[Data entries]

——————

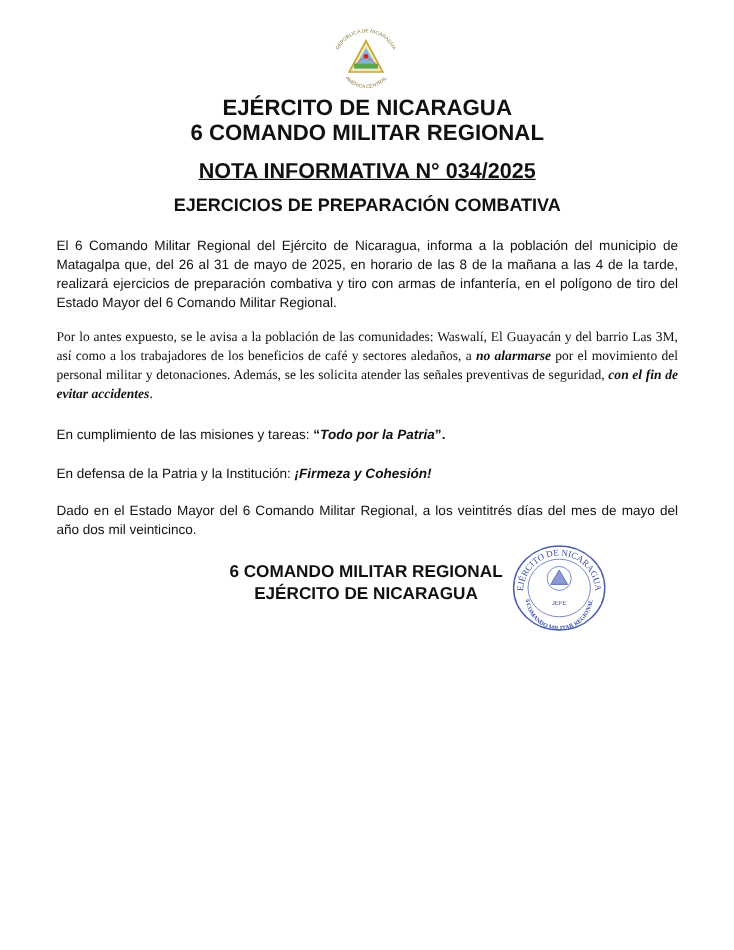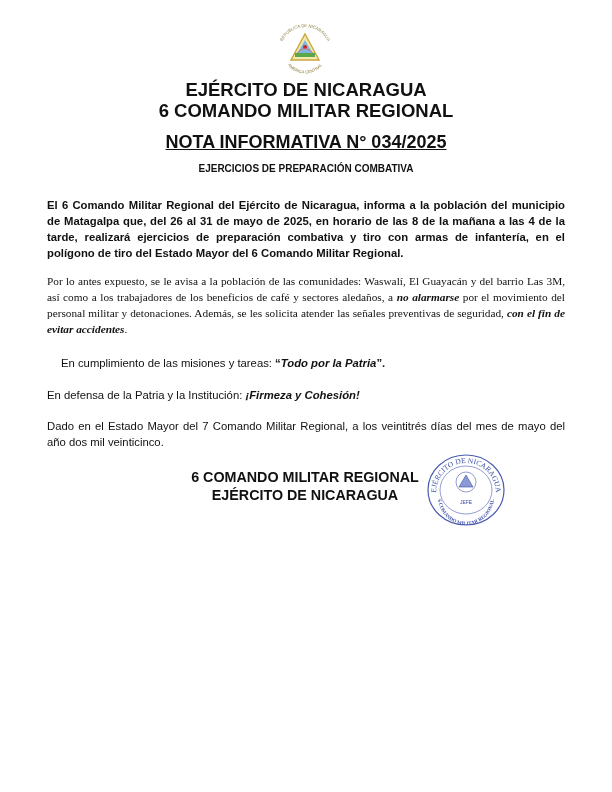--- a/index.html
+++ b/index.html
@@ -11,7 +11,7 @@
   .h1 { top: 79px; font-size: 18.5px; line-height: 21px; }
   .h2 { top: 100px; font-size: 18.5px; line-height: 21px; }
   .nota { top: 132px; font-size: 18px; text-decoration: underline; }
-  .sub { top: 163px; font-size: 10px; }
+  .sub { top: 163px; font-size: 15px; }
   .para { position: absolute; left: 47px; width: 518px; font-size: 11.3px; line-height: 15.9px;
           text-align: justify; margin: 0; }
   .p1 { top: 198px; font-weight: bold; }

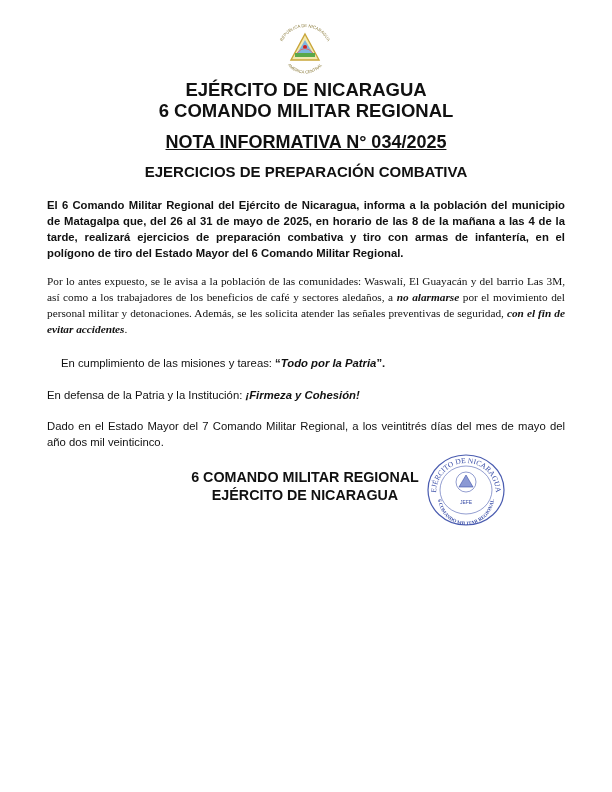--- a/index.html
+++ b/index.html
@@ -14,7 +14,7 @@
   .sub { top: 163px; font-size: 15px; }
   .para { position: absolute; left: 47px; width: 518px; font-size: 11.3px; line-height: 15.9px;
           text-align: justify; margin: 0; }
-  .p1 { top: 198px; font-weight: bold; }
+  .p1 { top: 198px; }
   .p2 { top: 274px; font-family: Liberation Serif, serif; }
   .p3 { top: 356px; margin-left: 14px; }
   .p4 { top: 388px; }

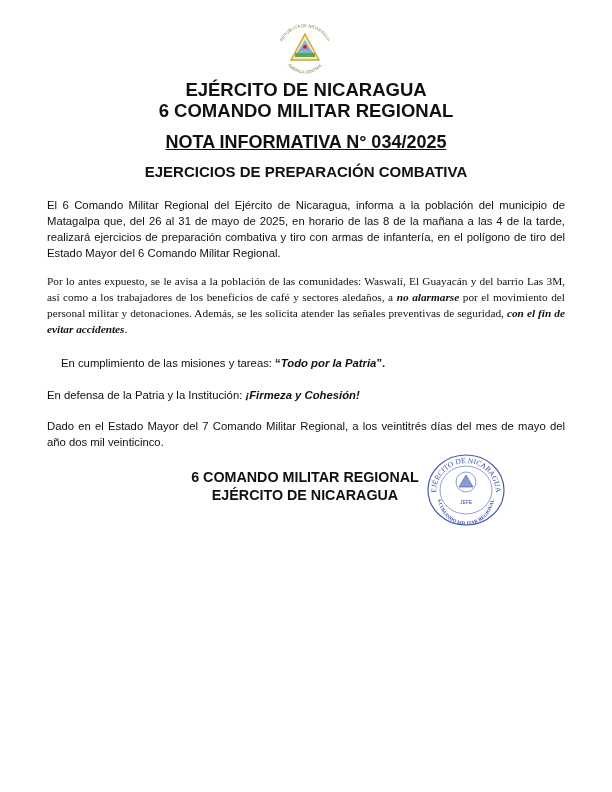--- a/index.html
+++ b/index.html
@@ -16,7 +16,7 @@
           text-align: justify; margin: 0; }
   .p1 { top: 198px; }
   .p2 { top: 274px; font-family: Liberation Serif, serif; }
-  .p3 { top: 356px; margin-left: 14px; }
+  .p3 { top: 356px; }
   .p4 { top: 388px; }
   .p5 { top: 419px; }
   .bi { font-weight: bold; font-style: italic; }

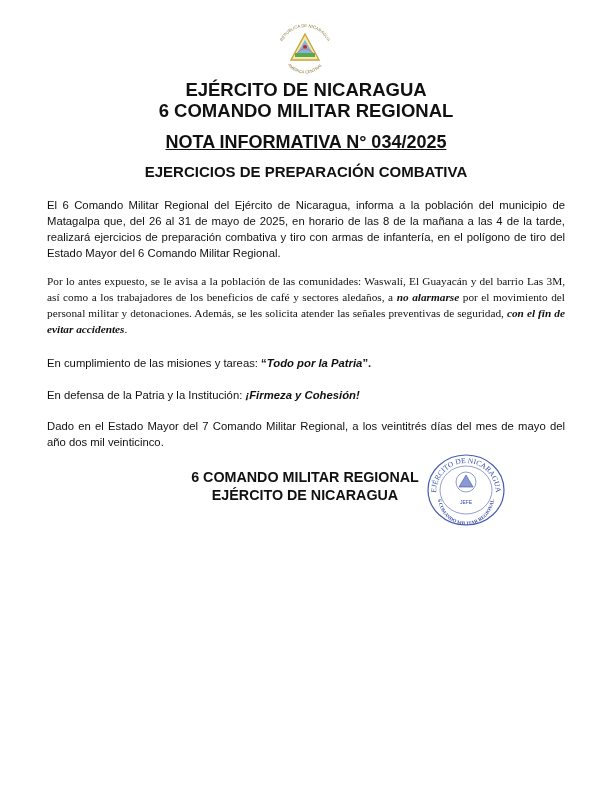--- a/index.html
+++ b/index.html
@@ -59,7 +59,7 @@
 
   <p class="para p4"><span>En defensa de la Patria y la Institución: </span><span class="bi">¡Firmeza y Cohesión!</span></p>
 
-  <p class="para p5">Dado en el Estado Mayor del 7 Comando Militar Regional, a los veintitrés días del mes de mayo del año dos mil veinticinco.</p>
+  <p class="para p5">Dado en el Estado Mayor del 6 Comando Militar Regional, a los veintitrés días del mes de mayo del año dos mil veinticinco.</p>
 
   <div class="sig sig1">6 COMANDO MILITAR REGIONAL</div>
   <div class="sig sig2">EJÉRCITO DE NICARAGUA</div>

——————

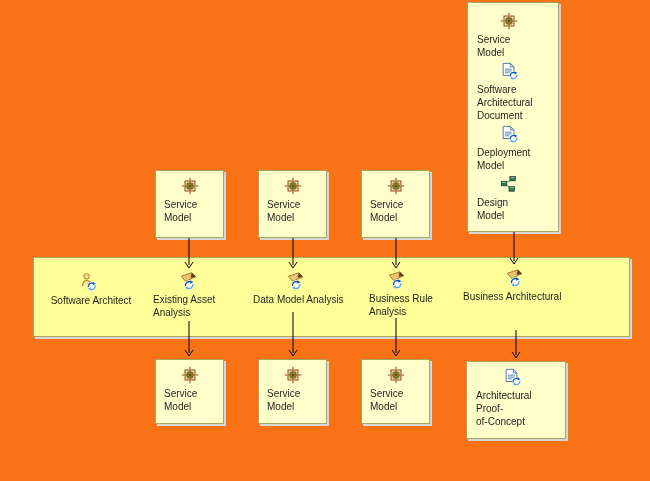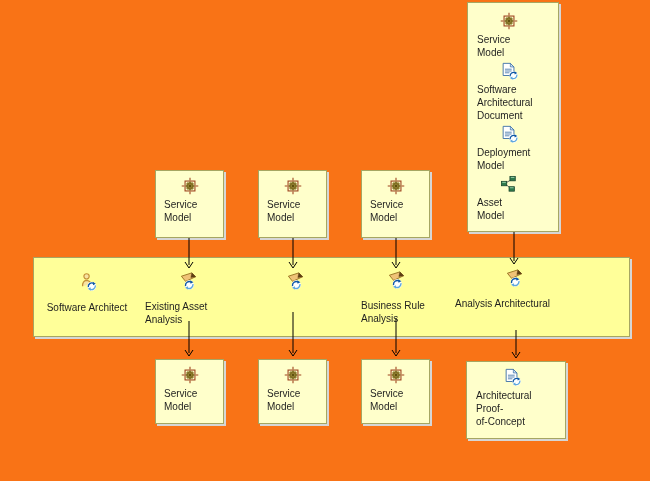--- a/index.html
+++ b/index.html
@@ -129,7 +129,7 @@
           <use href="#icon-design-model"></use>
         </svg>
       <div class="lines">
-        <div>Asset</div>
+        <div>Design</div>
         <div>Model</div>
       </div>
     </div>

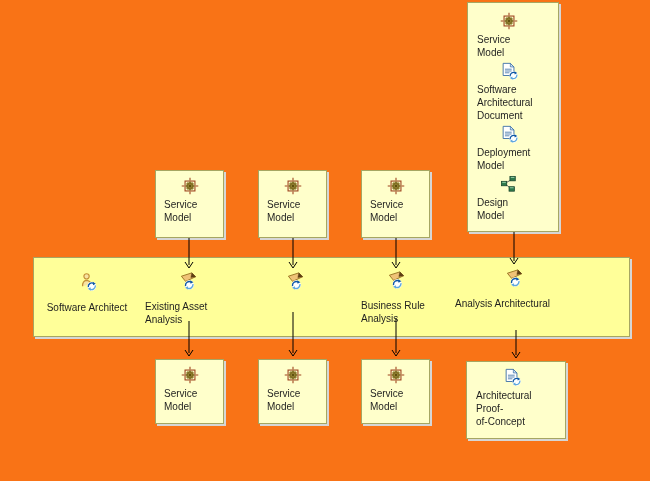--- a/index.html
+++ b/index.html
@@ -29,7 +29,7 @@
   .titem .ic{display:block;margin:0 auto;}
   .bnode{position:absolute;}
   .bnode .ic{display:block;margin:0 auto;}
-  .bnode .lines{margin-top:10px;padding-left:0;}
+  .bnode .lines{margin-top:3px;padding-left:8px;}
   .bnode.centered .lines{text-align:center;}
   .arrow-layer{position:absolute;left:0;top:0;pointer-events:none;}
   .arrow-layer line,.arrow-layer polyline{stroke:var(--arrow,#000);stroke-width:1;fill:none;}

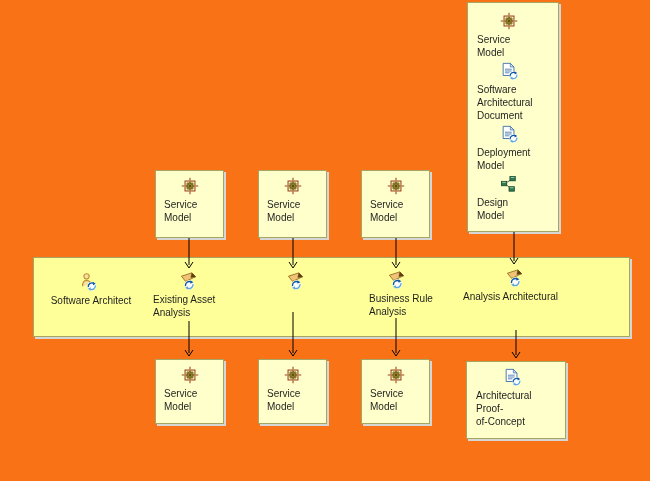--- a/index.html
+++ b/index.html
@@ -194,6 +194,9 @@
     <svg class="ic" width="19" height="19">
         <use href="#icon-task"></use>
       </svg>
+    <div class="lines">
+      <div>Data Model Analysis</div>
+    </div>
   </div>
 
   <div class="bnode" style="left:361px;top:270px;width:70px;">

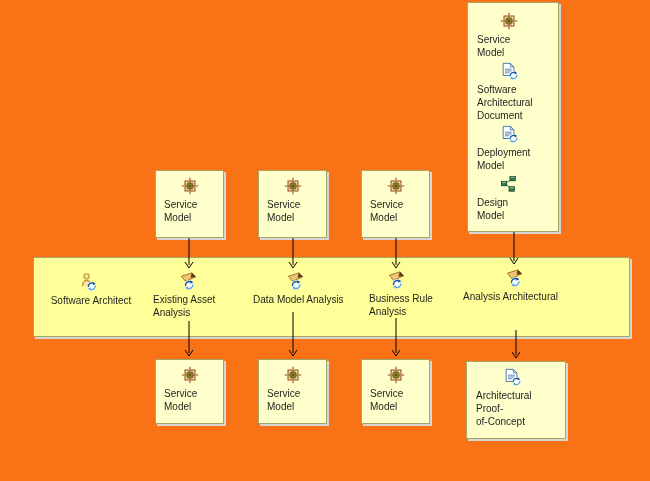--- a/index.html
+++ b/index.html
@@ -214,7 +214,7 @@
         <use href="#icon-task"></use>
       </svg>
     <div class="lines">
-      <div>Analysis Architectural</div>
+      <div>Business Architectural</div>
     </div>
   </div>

——————

#### [What you should do]
In the records above, find every line containing the word "lines" and show it.

#### [Task response]
       <div class="lines">
-  .bnode .lines{margin-top:10px;padding-left:0;}
+  .bnode .lines{margin-top:3px;padding-left:8px;}
   .bnode.centered .lines{text-align:center;}
+    <div class="lines">
     <div class="lines">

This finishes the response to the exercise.